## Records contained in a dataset

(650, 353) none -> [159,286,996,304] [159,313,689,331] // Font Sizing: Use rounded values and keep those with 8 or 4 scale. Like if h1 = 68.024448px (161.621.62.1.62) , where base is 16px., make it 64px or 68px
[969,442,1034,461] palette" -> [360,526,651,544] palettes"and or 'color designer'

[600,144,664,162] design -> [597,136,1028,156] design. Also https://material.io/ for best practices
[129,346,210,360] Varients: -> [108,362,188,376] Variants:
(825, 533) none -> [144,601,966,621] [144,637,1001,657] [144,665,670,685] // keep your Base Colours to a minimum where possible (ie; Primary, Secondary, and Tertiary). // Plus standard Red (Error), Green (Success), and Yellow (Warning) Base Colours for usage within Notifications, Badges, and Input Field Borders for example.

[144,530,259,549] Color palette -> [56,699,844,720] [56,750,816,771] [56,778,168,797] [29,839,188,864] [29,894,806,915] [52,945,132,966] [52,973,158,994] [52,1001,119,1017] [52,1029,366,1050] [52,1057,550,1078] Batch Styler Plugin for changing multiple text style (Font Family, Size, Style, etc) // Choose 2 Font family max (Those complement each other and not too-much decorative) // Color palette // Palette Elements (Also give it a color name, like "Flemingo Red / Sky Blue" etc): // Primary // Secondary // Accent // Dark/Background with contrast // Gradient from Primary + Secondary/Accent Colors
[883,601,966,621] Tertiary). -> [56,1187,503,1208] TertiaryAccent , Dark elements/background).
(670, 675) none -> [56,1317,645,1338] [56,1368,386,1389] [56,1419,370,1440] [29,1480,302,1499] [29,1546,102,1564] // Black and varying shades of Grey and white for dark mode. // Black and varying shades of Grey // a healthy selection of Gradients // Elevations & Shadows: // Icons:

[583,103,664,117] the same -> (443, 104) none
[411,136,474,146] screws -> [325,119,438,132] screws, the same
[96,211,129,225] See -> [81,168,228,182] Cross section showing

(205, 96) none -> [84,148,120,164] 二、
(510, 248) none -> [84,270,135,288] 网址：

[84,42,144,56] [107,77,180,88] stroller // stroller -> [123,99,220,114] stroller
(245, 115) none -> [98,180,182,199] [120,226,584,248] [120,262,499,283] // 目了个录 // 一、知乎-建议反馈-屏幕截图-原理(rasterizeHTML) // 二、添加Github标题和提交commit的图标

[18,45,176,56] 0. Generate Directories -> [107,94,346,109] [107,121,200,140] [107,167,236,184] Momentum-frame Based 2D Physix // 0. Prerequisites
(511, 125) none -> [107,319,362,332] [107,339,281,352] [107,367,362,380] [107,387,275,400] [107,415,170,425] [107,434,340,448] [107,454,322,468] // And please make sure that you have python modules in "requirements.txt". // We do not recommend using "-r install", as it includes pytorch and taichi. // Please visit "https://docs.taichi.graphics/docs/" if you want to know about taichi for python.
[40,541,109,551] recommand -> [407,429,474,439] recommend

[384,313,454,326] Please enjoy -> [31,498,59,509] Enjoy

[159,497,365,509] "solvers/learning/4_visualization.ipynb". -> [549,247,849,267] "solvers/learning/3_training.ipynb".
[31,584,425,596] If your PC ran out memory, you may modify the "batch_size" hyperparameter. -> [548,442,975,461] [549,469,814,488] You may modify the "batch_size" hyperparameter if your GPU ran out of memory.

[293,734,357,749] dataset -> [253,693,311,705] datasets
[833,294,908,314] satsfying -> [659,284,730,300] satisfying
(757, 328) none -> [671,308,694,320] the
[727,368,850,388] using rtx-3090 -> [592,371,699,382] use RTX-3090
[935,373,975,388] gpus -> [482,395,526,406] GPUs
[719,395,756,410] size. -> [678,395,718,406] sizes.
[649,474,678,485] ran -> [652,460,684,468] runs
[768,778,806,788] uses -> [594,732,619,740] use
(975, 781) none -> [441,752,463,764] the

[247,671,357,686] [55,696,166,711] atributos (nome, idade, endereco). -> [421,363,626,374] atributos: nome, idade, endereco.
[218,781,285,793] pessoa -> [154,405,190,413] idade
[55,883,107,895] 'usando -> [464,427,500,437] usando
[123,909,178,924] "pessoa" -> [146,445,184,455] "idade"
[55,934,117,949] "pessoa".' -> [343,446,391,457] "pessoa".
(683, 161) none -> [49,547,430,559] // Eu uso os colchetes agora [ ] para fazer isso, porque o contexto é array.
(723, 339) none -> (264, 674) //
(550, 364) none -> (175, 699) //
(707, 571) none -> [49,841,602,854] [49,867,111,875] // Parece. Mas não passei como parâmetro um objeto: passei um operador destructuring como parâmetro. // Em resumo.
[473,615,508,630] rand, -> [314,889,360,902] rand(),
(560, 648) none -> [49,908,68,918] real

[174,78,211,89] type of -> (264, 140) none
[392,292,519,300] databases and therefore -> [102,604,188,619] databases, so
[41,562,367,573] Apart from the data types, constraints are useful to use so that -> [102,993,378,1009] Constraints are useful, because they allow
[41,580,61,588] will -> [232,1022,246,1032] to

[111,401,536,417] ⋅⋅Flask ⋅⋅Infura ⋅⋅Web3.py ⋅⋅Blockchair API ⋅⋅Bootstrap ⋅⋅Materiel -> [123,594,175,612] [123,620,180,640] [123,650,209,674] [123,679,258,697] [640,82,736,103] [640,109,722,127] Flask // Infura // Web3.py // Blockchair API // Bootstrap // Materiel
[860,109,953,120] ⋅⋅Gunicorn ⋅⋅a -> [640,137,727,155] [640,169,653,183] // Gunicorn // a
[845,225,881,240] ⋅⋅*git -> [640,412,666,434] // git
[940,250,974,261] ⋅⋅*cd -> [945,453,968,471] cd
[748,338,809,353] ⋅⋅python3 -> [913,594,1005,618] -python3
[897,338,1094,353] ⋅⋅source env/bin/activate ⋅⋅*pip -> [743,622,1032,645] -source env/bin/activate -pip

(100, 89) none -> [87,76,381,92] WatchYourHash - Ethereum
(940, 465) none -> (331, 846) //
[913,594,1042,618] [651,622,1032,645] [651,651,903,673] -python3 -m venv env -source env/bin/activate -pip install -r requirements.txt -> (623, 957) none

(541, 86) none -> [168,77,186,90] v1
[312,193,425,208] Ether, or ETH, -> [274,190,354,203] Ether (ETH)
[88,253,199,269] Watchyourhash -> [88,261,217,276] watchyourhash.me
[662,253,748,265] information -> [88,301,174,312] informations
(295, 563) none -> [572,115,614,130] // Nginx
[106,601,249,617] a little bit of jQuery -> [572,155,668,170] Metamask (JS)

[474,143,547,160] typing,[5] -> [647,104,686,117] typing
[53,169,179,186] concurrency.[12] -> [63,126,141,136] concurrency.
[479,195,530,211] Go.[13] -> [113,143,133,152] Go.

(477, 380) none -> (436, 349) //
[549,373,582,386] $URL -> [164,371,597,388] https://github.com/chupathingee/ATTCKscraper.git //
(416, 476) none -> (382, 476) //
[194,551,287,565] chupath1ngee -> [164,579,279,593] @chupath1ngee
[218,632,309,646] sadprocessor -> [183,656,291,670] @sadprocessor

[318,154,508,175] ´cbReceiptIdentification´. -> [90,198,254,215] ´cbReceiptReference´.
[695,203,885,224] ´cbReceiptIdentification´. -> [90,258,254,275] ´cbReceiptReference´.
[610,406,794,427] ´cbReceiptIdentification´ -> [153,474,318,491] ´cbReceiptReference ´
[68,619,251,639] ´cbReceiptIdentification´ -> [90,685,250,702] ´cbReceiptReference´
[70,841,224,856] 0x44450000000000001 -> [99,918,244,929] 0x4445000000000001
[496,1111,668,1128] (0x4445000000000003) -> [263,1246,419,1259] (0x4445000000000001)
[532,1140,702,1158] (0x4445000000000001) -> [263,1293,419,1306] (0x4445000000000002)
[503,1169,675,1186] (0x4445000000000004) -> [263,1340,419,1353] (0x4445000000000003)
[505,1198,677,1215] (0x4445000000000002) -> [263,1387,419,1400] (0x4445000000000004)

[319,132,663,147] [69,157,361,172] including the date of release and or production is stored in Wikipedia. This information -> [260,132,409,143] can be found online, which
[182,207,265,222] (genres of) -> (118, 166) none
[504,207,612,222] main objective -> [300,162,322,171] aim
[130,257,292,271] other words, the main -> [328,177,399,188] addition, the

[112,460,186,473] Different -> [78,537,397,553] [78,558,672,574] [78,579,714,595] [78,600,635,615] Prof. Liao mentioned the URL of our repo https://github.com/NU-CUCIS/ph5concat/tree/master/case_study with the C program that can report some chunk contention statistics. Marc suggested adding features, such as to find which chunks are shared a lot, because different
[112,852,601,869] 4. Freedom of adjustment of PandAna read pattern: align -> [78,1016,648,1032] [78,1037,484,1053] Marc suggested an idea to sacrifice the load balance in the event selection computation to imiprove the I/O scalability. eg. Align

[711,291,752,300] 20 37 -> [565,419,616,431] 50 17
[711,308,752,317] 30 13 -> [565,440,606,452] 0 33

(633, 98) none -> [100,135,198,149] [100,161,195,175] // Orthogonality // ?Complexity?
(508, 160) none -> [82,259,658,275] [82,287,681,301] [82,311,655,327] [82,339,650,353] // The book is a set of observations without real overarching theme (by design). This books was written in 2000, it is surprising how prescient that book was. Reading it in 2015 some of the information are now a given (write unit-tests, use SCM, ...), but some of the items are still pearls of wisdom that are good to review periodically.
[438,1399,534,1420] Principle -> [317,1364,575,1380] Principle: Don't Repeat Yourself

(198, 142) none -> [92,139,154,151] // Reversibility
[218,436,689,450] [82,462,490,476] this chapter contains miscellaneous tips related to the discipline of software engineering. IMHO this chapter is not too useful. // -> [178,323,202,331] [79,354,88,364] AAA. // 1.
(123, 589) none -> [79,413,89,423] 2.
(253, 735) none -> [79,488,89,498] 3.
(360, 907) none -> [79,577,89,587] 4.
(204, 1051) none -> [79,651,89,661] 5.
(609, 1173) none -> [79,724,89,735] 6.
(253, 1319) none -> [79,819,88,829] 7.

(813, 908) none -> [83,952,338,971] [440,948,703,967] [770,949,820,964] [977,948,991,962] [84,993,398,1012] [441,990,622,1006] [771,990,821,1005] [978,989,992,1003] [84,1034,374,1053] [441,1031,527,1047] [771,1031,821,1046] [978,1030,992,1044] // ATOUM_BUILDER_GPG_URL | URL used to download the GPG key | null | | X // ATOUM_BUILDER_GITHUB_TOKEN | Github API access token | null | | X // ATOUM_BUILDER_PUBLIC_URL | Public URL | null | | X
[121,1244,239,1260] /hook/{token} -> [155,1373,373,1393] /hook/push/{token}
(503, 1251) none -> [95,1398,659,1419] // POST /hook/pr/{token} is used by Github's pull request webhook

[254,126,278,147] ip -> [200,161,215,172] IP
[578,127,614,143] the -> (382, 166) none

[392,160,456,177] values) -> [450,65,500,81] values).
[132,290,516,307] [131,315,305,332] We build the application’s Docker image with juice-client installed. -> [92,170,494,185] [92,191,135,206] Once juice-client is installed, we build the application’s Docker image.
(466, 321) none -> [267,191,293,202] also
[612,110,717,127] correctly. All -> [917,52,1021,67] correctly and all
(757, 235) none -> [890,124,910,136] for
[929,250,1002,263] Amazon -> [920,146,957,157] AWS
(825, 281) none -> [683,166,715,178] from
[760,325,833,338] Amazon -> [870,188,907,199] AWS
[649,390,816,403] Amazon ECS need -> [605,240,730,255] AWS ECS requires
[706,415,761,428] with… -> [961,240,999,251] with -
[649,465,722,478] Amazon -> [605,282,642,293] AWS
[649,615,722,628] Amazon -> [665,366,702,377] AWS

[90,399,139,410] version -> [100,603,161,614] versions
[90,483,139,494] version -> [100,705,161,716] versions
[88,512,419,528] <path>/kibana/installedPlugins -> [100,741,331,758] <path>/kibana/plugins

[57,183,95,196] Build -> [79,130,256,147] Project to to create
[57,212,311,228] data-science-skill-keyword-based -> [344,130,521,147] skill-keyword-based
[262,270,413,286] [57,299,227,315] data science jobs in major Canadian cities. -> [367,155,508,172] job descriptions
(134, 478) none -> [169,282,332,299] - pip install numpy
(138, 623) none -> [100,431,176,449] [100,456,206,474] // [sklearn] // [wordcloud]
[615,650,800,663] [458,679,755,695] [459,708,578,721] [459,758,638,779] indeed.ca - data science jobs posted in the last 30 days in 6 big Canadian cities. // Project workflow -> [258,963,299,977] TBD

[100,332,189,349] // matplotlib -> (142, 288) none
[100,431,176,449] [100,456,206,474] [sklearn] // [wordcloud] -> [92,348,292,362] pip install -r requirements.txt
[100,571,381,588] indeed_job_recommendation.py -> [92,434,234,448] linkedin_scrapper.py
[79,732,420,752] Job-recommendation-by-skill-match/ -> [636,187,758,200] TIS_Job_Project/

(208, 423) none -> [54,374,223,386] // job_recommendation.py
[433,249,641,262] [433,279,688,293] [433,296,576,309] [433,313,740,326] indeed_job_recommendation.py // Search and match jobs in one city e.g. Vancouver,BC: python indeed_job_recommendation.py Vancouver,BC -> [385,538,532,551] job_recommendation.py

## What to produce
In the records above, find the line with "(560, 648) none -> [49,908,68,918] real"; write out exactly that line and each one after it, stopping after the line with "[218,632,309,646] sadprocessor ->".

## Written answer
(560, 648) none -> [49,908,68,918] real

[174,78,211,89] type of -> (264, 140) none
[392,292,519,300] databases and therefore -> [102,604,188,619] databases, so
[41,562,367,573] Apart from the data types, constraints are useful to use so that -> [102,993,378,1009] Constraints are useful, because they allow
[41,580,61,588] will -> [232,1022,246,1032] to

[111,401,536,417] ⋅⋅Flask ⋅⋅Infura ⋅⋅Web3.py ⋅⋅Blockchair API ⋅⋅Bootstrap ⋅⋅Materiel -> [123,594,175,612] [123,620,180,640] [123,650,209,674] [123,679,258,697] [640,82,736,103] [640,109,722,127] Flask // Infura // Web3.py // Blockchair API // Bootstrap // Materiel
[860,109,953,120] ⋅⋅Gunicorn ⋅⋅a -> [640,137,727,155] [640,169,653,183] // Gunicorn // a
[845,225,881,240] ⋅⋅*git -> [640,412,666,434] // git
[940,250,974,261] ⋅⋅*cd -> [945,453,968,471] cd
[748,338,809,353] ⋅⋅python3 -> [913,594,1005,618] -python3
[897,338,1094,353] ⋅⋅source env/bin/activate ⋅⋅*pip -> [743,622,1032,645] -source env/bin/activate -pip

(100, 89) none -> [87,76,381,92] WatchYourHash - Ethereum
(940, 465) none -> (331, 846) //
[913,594,1042,618] [651,622,1032,645] [651,651,903,673] -python3 -m venv env -source env/bin/activate -pip install -r requirements.txt -> (623, 957) none

(541, 86) none -> [168,77,186,90] v1
[312,193,425,208] Ether, or ETH, -> [274,190,354,203] Ether (ETH)
[88,253,199,269] Watchyourhash -> [88,261,217,276] watchyourhash.me
[662,253,748,265] information -> [88,301,174,312] informations
(295, 563) none -> [572,115,614,130] // Nginx
[106,601,249,617] a little bit of jQuery -> [572,155,668,170] Metamask (JS)

[474,143,547,160] typing,[5] -> [647,104,686,117] typing
[53,169,179,186] concurrency.[12] -> [63,126,141,136] concurrency.
[479,195,530,211] Go.[13] -> [113,143,133,152] Go.

(477, 380) none -> (436, 349) //
[549,373,582,386] $URL -> [164,371,597,388] https://github.com/chupathingee/ATTCKscraper.git //
(416, 476) none -> (382, 476) //
[194,551,287,565] chupath1ngee -> [164,579,279,593] @chupath1ngee
[218,632,309,646] sadprocessor -> [183,656,291,670] @sadprocessor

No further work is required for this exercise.